On me dit que tu viens d’un pays dont personne ne parle jamais.
De l’un de ces endroits sur lesquels les yeux nous préférons fermer.
On me dit que dans ce pays-là, tu n’y as en fait jamais mis les pieds.
Que Maman t’a donné naissance sur une autre terre, pas loin de la vôtre, mais de l’autre côté d’une frontière au travers de laquelle on se presse d’essayer de passer, pour avoir le droit de continuer à exister.
Est-ce que tu le sais toi, que maman y a passé 16 années ?
Qu’elle y est arrivée alors qu’elle n’avait pas encore ton âge et que c’est dans ce camp de réfugiés qu’elle a grandi, découvert le monde, puis qu’elle t’a donné la vie ?
On me dit que Papa est mort.
Que Maman a 22 ans.
Tu en as 8.
Je n’ai jamais été bonne en calcul mental, aujourd’hui ça m’arrange un peu.
Elle t’attend toujours un peu en retrait devant le portail. Elle sourit franchement quand elle te voit arriver et porte sa main sur son cœur pour me saluer.

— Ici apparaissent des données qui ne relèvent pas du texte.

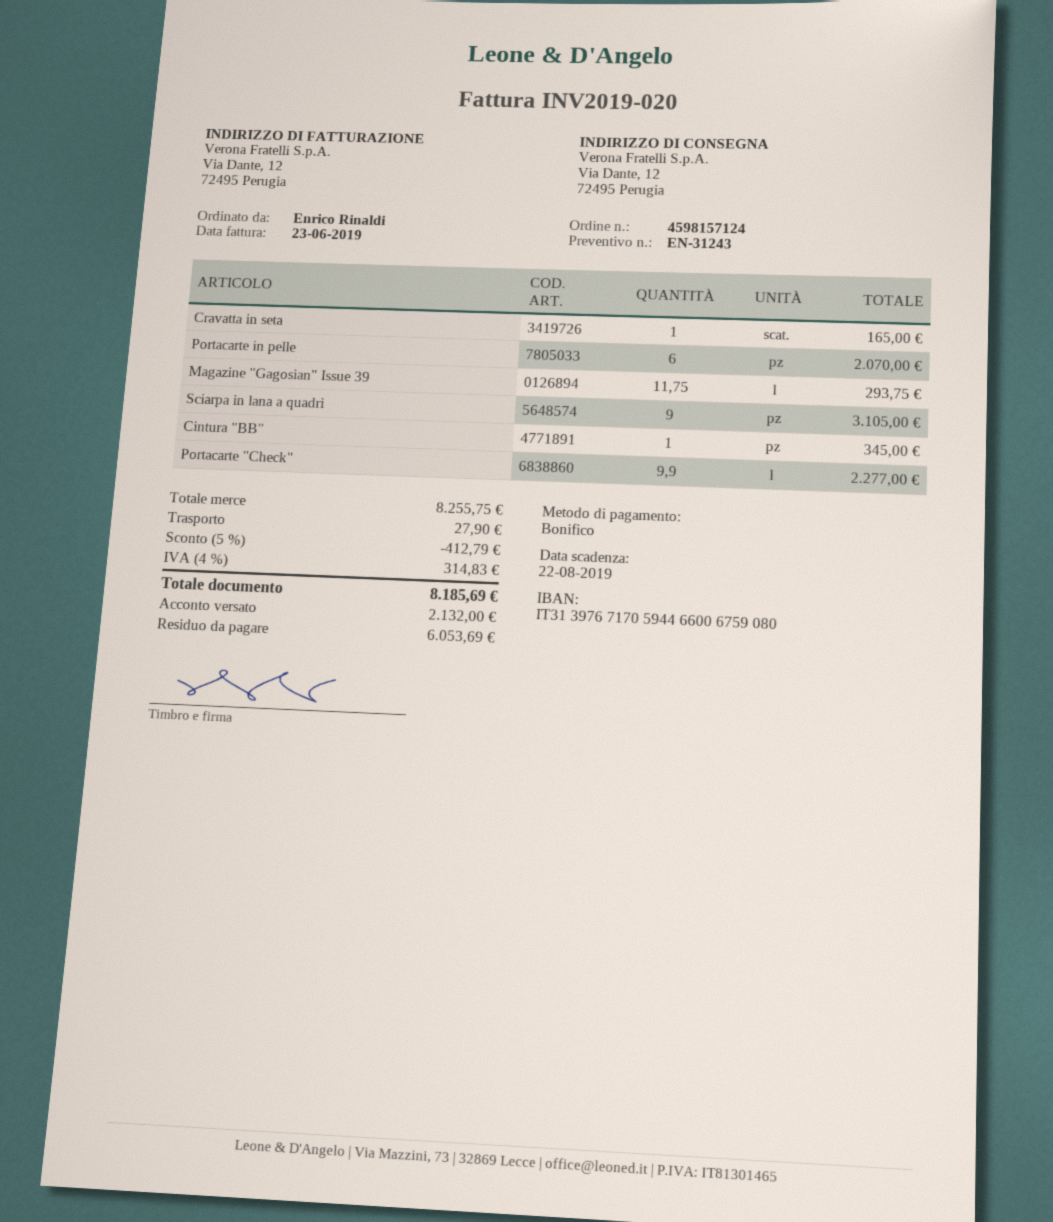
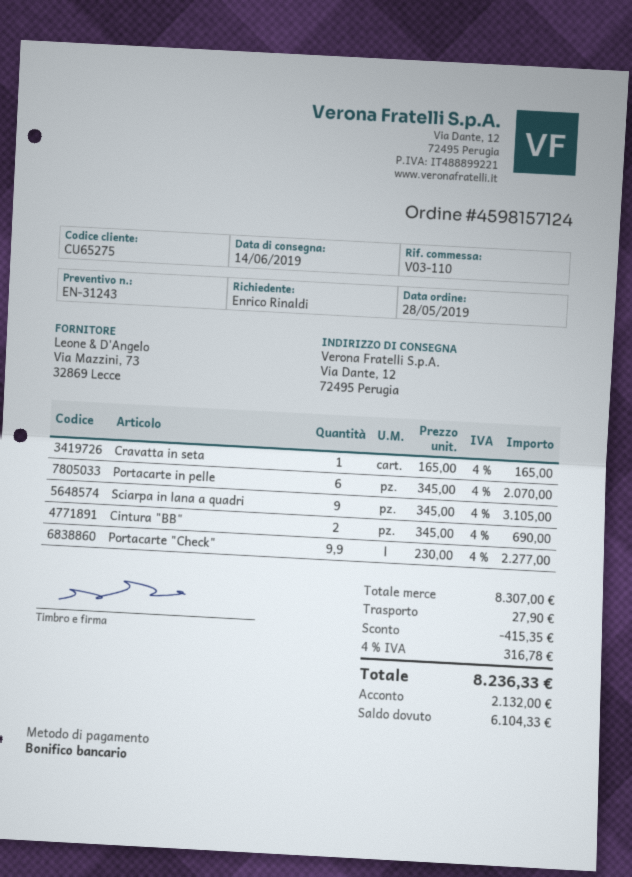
Magazine "Gagosian" Issue 39: 11.75 for 293.75 -> none
Cintura "BB": 1 for 345.00 -> 2 for 690.00
subtotal: 8255.75 -> 8307.00
discount: 412.79 -> 415.35
tax: 4% = 314.83 -> 4% = 316.78
total: 8185.69 -> 8236.33
balance: 6053.69 -> 6104.33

On me dit que ta langue, personne ne la connaît.
Qu’on a pas trouvé de test adapté, pour savoir ce que tu sais, et ce que tu ne sais pas encore.
Moi je dis que tu en sauras bientôt tellement que Maman sera plus fière qu’elle ne l’a jamais été.
Je te regarde loucher sur l’ardoise de ton voisin, lever les yeux vers moi, comme pour me demander si c’est bien sur cette ardoise là que tu as raison de copier. Je ferme les yeux pour te répondre. Tu souris pour me remercier. Quelques jours plus tard, je ris en regardant ton voisin zyeuter à son tour les jolis chiffres que tu as dessinés.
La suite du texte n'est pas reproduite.